▶ _What you will do_: Scan the listing below and copy every line holding "respectively".

▶ _Records shown_:
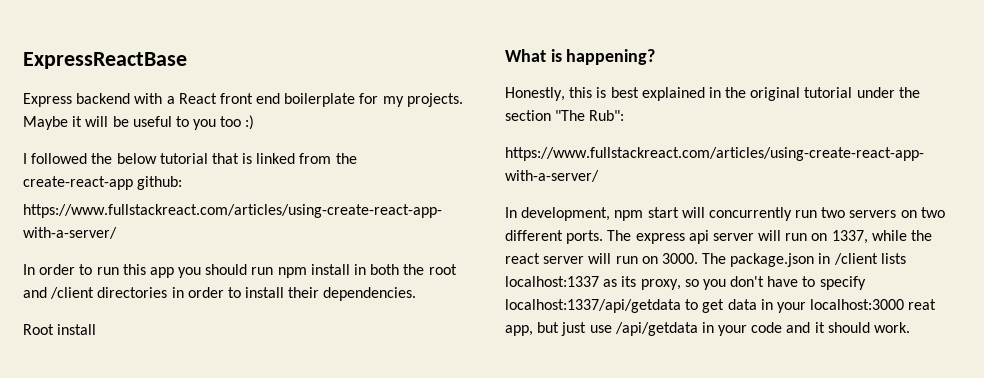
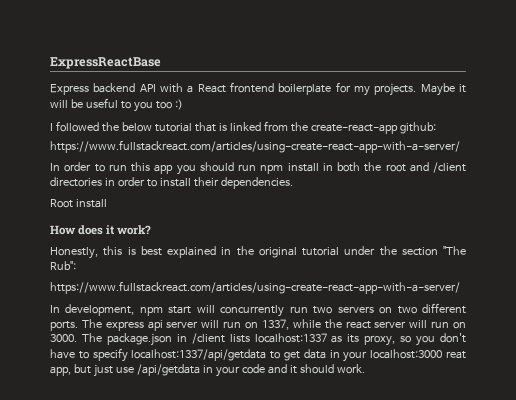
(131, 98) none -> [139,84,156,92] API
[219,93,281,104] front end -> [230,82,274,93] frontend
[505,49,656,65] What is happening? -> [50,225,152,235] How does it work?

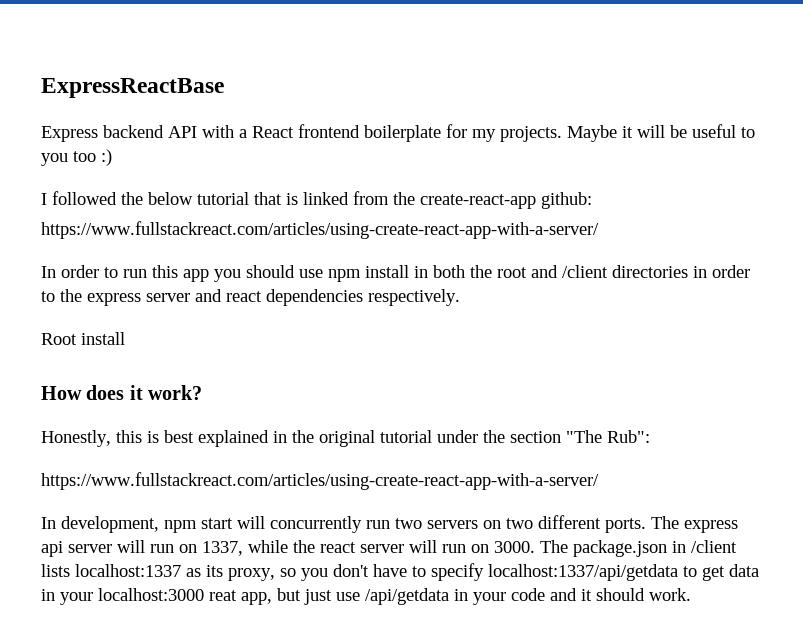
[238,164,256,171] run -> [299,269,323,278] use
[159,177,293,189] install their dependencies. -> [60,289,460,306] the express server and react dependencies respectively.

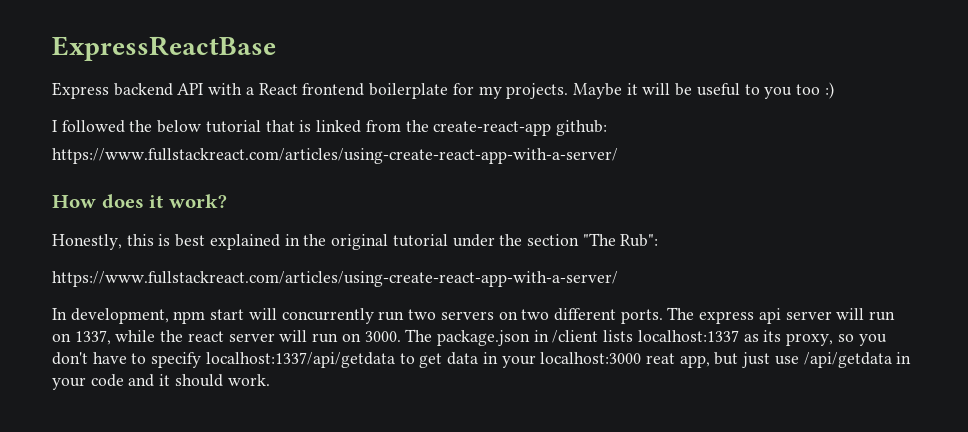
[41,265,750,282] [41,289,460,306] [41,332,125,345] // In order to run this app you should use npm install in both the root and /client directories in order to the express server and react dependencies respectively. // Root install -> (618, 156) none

▶ _Expected answer_:
[159,177,293,189] install their dependencies. -> [60,289,460,306] the express server and react dependencies respectively.
[41,265,750,282] [41,289,460,306] [41,332,125,345] // In order to run this app you should use npm install in both the root and /client directories in order to the express server and react dependencies respectively. // Root install -> (618, 156) none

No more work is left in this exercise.